22 K 2764/20.AVerwaltungsgericht25.03.2025

Gesamter Gesetzestext

Verwaltungsgericht Köln — 22 K 2764/20.A — Urteil

Entscheidungsdatum: 2025-03-25

Aktenzeichen: 22 K 2764/20.A

ECLI: ECLI:DE:VGK:2025:0325.22K2764.20A.00

Dokumenttyp: Urteil

Spruchkörper: 22. Kammer

Tenor

Die Beklagte wird unter Aufhebung der Ziffern 4 bis 6 des Bescheids des Bundesamts für Migration und Flüchtlinge vom 13. Mai 2020 (Gesch.-Z.: N01) verpflichtet festzustellen, dass in der Person des Klägers ein Abschiebungsverbot nach § 60 Abs. 5 AufenthG hinsichtlich der Türkei vorliegt.

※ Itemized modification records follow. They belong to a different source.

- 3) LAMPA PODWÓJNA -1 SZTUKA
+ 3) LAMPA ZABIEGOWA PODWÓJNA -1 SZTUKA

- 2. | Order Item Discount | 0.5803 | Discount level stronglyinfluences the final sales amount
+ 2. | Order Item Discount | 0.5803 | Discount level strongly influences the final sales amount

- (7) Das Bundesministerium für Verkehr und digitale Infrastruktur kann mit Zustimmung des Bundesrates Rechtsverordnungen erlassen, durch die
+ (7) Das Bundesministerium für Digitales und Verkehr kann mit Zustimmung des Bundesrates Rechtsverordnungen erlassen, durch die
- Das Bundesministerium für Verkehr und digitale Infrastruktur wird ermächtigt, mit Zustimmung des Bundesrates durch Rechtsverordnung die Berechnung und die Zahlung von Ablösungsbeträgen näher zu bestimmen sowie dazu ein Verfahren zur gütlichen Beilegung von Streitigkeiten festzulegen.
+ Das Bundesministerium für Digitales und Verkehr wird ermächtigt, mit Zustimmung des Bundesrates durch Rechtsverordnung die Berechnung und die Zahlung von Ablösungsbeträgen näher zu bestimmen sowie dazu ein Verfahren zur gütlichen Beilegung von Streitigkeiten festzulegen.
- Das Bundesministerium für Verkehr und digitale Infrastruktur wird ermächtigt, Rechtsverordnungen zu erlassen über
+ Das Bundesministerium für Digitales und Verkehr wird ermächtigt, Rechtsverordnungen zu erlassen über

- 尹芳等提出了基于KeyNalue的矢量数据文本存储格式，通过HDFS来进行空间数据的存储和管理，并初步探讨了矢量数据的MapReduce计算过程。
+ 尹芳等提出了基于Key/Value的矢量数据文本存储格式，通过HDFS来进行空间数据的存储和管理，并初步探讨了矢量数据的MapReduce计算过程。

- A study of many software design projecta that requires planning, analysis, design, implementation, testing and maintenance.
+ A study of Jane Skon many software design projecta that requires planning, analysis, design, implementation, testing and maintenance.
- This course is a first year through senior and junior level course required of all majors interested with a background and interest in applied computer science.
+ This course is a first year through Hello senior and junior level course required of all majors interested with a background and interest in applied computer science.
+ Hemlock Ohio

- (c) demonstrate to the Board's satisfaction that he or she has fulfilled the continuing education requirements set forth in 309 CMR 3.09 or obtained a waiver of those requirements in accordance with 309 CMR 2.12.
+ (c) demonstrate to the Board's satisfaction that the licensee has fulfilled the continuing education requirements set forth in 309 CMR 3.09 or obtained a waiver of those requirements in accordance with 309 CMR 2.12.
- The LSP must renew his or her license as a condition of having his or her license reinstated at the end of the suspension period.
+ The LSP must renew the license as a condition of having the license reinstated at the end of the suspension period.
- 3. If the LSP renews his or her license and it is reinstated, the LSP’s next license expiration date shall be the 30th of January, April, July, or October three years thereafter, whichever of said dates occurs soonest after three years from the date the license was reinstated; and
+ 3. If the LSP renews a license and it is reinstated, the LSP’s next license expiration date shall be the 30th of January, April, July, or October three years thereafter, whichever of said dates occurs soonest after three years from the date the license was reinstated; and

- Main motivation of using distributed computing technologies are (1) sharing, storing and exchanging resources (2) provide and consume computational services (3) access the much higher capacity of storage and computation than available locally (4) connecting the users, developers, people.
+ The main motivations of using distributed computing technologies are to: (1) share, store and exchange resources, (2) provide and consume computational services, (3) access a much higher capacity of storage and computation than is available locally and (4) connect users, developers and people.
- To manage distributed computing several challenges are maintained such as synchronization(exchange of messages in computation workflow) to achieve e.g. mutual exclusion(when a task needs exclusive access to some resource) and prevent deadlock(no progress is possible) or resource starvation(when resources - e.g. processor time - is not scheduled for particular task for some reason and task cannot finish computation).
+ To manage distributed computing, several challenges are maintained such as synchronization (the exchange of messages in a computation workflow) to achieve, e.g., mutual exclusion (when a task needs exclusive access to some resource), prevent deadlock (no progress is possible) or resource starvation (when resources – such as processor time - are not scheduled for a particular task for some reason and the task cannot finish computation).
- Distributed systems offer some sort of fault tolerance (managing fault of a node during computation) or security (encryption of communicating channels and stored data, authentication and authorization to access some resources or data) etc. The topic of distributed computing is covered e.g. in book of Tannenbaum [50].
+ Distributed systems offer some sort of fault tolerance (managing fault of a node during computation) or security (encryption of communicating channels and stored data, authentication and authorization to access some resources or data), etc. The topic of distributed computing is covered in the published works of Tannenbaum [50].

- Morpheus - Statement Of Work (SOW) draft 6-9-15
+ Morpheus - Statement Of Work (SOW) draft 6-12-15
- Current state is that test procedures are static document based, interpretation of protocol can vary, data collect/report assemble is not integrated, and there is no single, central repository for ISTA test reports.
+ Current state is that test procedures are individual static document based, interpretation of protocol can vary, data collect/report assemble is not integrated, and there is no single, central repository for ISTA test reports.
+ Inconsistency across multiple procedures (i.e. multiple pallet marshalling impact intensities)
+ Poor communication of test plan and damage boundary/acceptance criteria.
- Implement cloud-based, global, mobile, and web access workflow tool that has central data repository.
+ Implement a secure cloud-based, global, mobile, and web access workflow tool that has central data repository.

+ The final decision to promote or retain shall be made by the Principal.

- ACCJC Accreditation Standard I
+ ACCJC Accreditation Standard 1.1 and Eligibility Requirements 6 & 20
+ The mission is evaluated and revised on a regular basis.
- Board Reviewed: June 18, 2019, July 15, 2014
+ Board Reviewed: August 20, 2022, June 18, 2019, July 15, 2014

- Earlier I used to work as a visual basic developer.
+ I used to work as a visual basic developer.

Im Übrigen wird die Klage abgewiesen.

Die Kosten des Verfahrens, für das Gerichtskosten nicht erhoben werden, werden der Beklagten zu einem Drittel und dem Kläger zu zwei Dritteln auferlegt.

Die Kostenentscheidung ist vorläufig vollstreckbar. Der jeweilige Vollstreckungsschuldner darf die Vollstreckung abwenden gegen Sicherheitsleistung in Höhe von 110 % des aufgrund des Urteils vollstreckbaren Betrages, wenn nicht der jeweilige Vollstreckungsgläubiger vor der Vollstreckung Sicherheit in Höhe von 110 % des jeweils zu vollstreckenden Betrages leistet.